Getting lost as you read investigative journalism books is the perfect way to spend a rainy day... or a dark, lonely night. What was that sound?

By Carolena TrisselPublished 6 years ago 5 min read
Top Story - July 2018
Image via Unsplash

Just like investigative podcasts, the greatest investigative journalism books of all time have several things in common. For one thing, the stories pull you in and refuse to let you go until you learn the truth. For another, they expose secrets that most people would never imagine. How many of these true crime books have a place on your reading list?

The publication of In Cold Blood didn't launch Truman Capote into fame—he was already infamous by then—but it brought him into mainstream consciousness and forced the non-fiction literary world to take notice of the diminutive, dynamic genius. Easily one of the most well-known investigative journalism books, In Cold Blood focuses on the murders of a Kansas family, the Clutters, who were killed in cold blood in their home. The crime had no outward motive, and behind the scenes, strange events occurred between Capote and the men accused of murdering the Clutters. Supplement the book with several of the movies based on Capote's life and writing, some of the best investigative journalism movies of all time. Perry Smith and Dick Hickock are more menacing on the page than the screen, but the fictionalized and sensationalized accounts are entertaining and illuminating, as long as you view them after you finish the book.

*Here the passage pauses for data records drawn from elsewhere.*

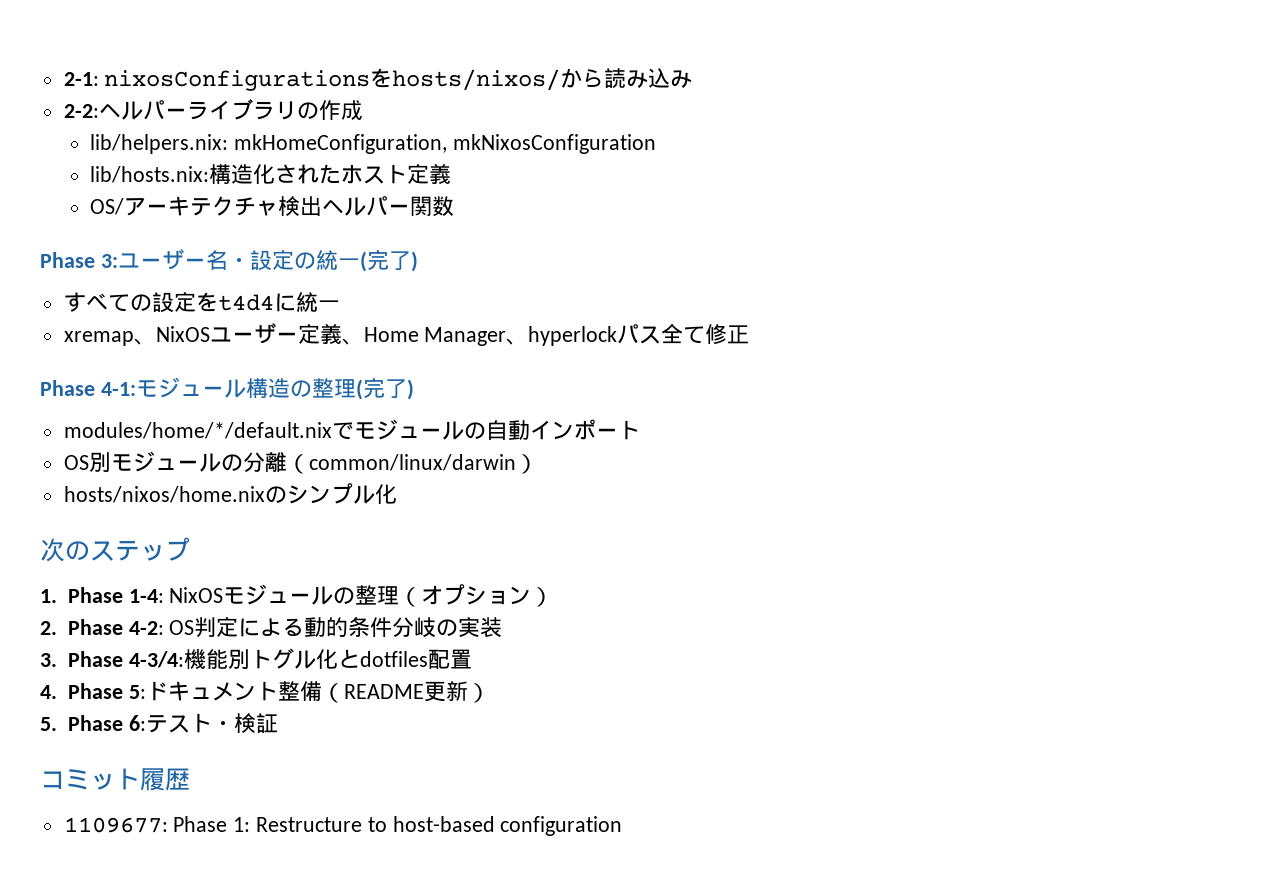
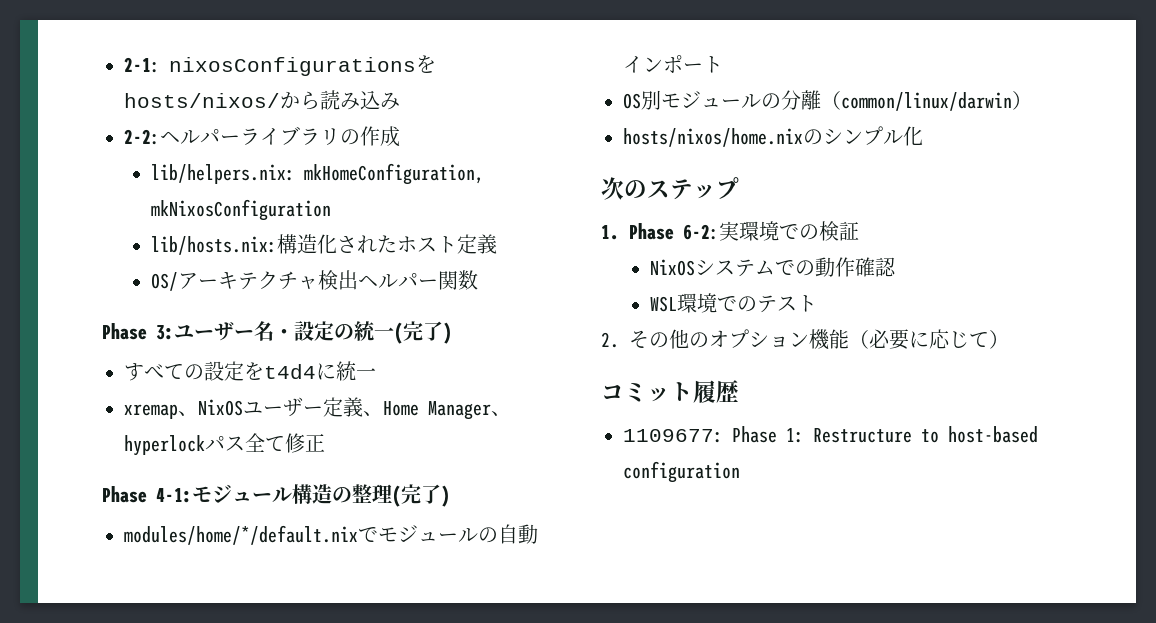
- 1. Phase 1-4: NixOSモジュールの整理（オプション）
- 2. Phase 4-2: OS判定による動的条件分岐の実装
- 3. Phase 4-3/4:機能別トグル化とdotfiles配置
- 4. Phase 5:ドキュメント整備（README更新）
- 5. Phase 6:テスト・検証
+ 1. Phase 6-2:実環境での検証
+ NixOSシステムでの動作確認
+ WSL環境でのテスト
+ 2.その他のオプション機能（必要に応じて）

It's hard to pick a single work of investigative non-fiction written by Hunter S. Thompson, the patron saint of gonzo journalism. Most people point to Fear and Loathing: On the Campaign Trail '72. It's an excellent example of the author's gonzo style, and it exposes the cutthroat nature of political campaigns behind the scenes, but there are hundreds, if not thousands of investigative books revolving around Presidential campaigns.

Hell's Angels, however, gives readers an inside view of the violence, loyalty, and love that occurs not just in a motorcycle gang, but the quintessential motorcycle gang. Thompson's book, written in his usual brash, sardonic style, reveals the multifaceted world of the men—and women—who pledge themselves to the open road. Although written in the 1960s, the book is still a revelation. After all, bikers are still largely considered part of the counter-culture, skirting on the edges of the lunatic fringe, tussling with the law.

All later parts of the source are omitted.